Itulah sebabnya mungkin gue tidak pernah kapok, bahkan kadang sengaja, untuk tidak terlalu banyak mikir saat mengambil beberapa keputusan. Rugi. Sudah mikir banyak-banyak, toh tetap akan ada ruang untuk menyesal. Mending dipasrahkan saja dan diterima dengan hati lapang.
Terlalu banyak kesempatan, terlalu banyak keseruan, terlalu banyak orang-orang menyenangkan, yang lewat saat gue masih mikir. Meski tentu saja, ada banyak kesempatan, keseruan, dan orang-orang menyenangkan yang juga tidak jadi lewat gara-gara gue terlalu gegabah, tapi karena gue nggak tau, nggak pernah gue sesali.

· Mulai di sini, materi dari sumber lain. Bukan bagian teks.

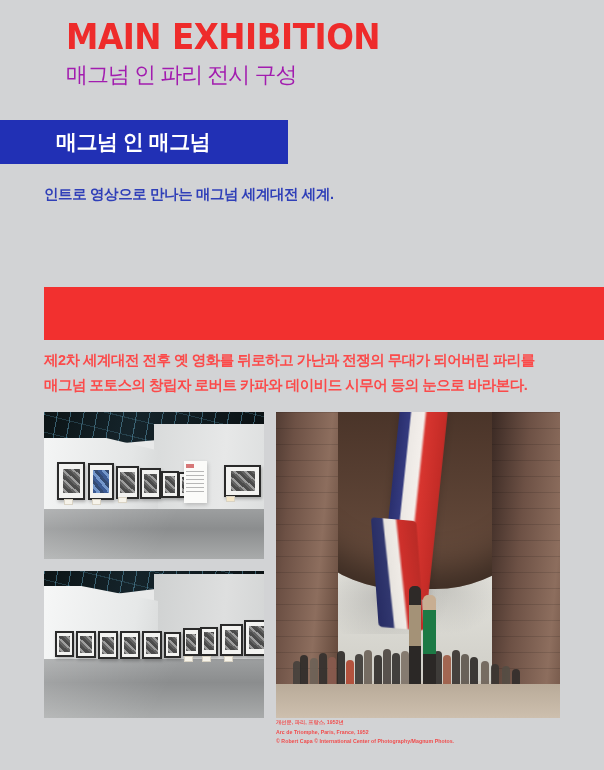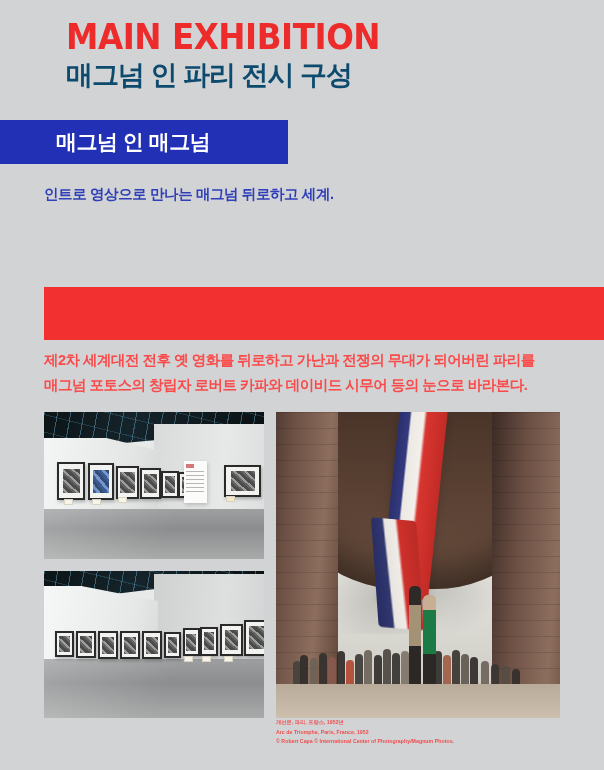"매그넘 인 파리 전시 구성" .sub-title { color: #0c4a6e -> #a21caf; font-size: 27px -> 22px; font-weight: 700 -> 400 }
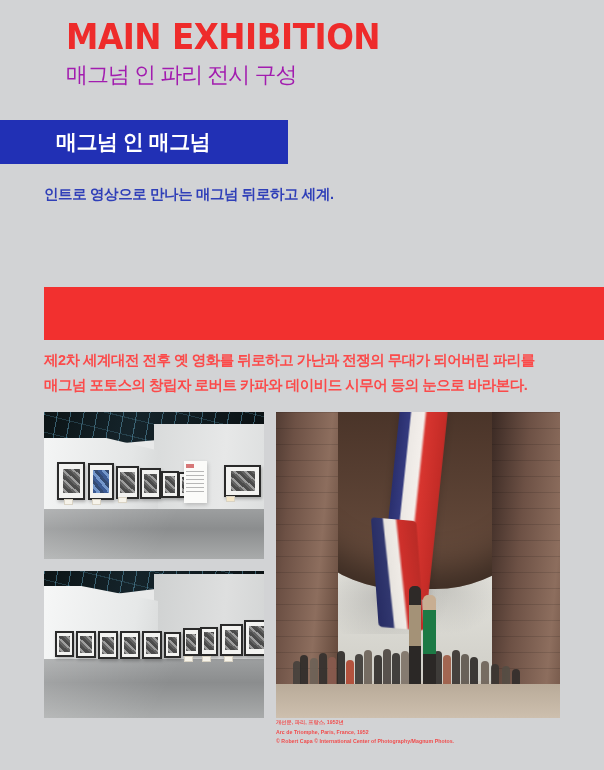"인트로 영상으로 만나는 매그넘 뒤로하고" div { text: 뒤로하고 -> 세계대전 }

Dan metode seperti inilah yang akhirnya membawa gue pada pilihan banting setir karir. Kadang, saat berada di konferensi buah-buahan, atau saat mengurus phytosanitary di terminal kargo, gue bertanya-tanya sedang apa gue di sana dan kok bisa gue ada di sana.
Semuanya kan berawal dari bualan kami bahwa Indonesia adalah lahan penuh kesempatan dan kita bisa jual APA SAJA, dan herannya, ada yang percaya, lalu beli.
Ah tapi, tanpa usaha ini, mana pernah gue menyadari berapa banyak ilmu yang bisa gue dapatkan dari para petani, supir truk dan petugas karantina. Lagipula, kalau ada di usaha ini, gue bisa memakai mobil gue untuk keliling puter-puter area offroad, lumayan, keputusan gegabah gue, bisa berguna di keputusan gegabah lainnya!